-------- Input for this task

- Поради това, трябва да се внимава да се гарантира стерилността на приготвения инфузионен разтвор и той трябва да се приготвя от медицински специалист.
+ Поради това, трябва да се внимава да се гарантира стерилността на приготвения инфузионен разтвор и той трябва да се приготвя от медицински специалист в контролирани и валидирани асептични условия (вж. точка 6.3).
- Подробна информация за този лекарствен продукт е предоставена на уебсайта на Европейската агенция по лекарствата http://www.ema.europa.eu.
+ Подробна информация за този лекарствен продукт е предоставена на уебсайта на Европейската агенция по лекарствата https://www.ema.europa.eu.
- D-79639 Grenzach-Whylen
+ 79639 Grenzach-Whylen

----------------
-------- Input for this task

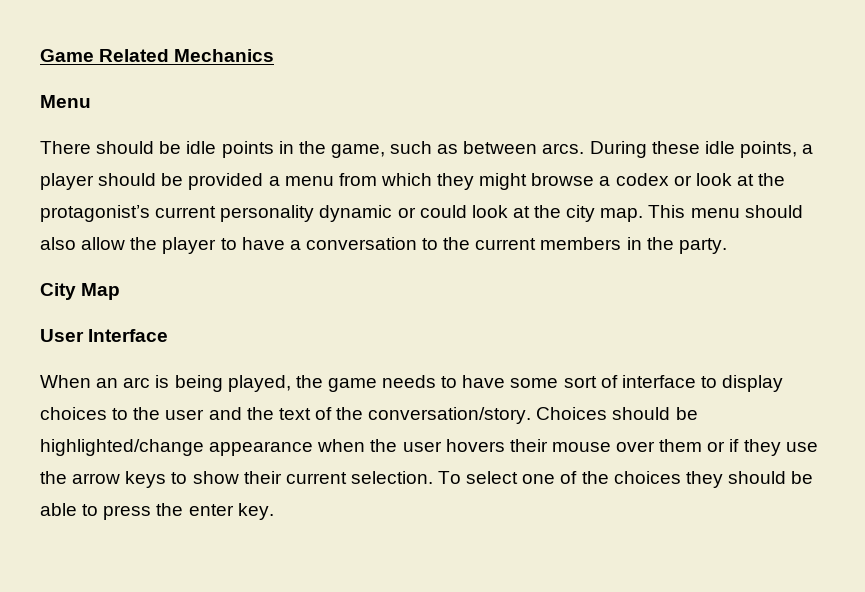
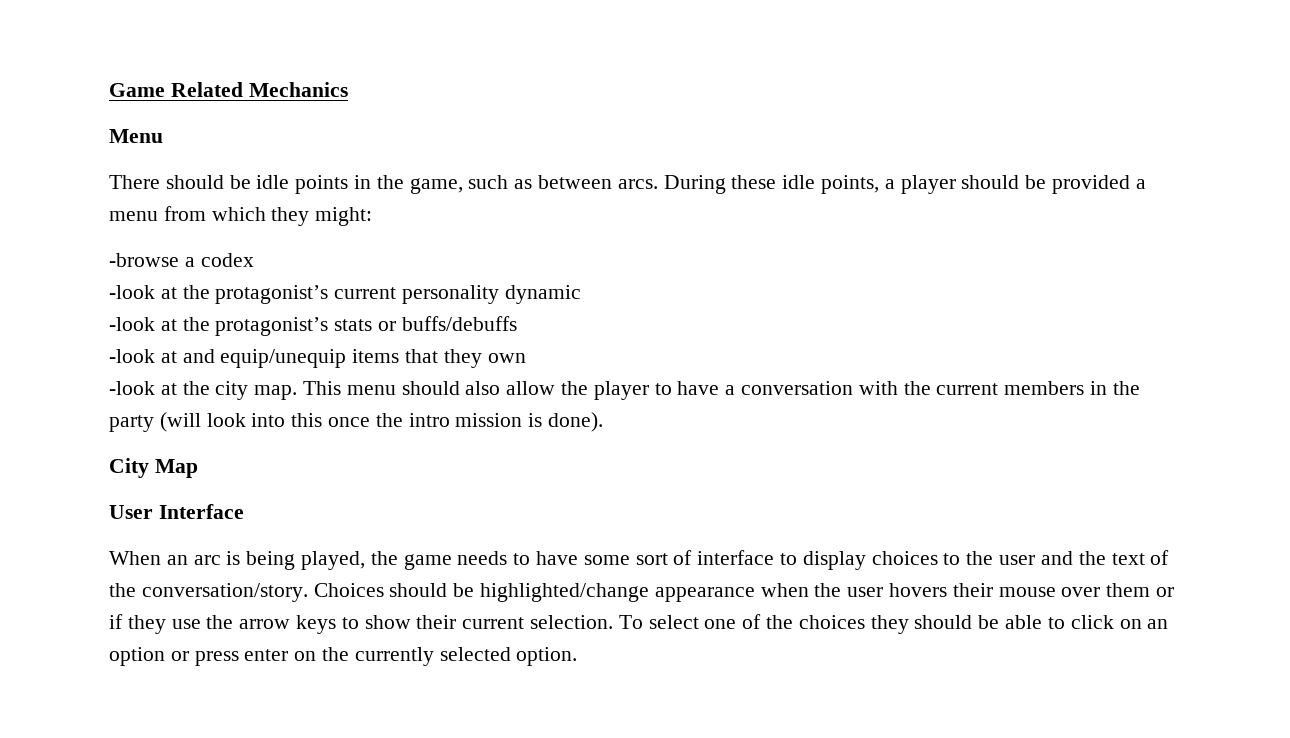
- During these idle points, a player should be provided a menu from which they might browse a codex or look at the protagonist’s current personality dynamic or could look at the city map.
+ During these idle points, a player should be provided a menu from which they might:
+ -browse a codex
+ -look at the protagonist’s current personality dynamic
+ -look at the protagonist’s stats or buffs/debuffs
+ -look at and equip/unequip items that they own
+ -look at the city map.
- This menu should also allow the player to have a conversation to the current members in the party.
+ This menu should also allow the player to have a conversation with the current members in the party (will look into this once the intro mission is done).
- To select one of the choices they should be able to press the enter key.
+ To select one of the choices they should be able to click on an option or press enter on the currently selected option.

----------------
-------- Input for this task

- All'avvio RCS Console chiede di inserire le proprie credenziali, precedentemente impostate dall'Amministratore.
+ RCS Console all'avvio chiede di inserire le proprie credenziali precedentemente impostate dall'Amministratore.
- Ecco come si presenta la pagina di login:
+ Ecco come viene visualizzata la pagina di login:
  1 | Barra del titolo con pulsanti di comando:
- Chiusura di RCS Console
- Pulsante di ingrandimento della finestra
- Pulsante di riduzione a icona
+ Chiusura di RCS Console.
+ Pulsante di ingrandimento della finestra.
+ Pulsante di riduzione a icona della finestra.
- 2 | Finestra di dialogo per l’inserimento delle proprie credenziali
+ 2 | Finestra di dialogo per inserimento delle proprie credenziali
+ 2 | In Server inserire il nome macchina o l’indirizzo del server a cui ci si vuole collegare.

----------------

> Problem statement: Once you find the line with "1 | Barra del" in the entries above, output it and each line after it up to and including the line with "si vuole collegare.", and nothing else.

> Solution:
  1 | Barra del titolo con pulsanti di comando:
- Chiusura di RCS Console
- Pulsante di ingrandimento della finestra
- Pulsante di riduzione a icona
+ Chiusura di RCS Console.
+ Pulsante di ingrandimento della finestra.
+ Pulsante di riduzione a icona della finestra.
- 2 | Finestra di dialogo per l’inserimento delle proprie credenziali
+ 2 | Finestra di dialogo per inserimento delle proprie credenziali
+ 2 | In Server inserire il nome macchina o l’indirizzo del server a cui ci si vuole collegare.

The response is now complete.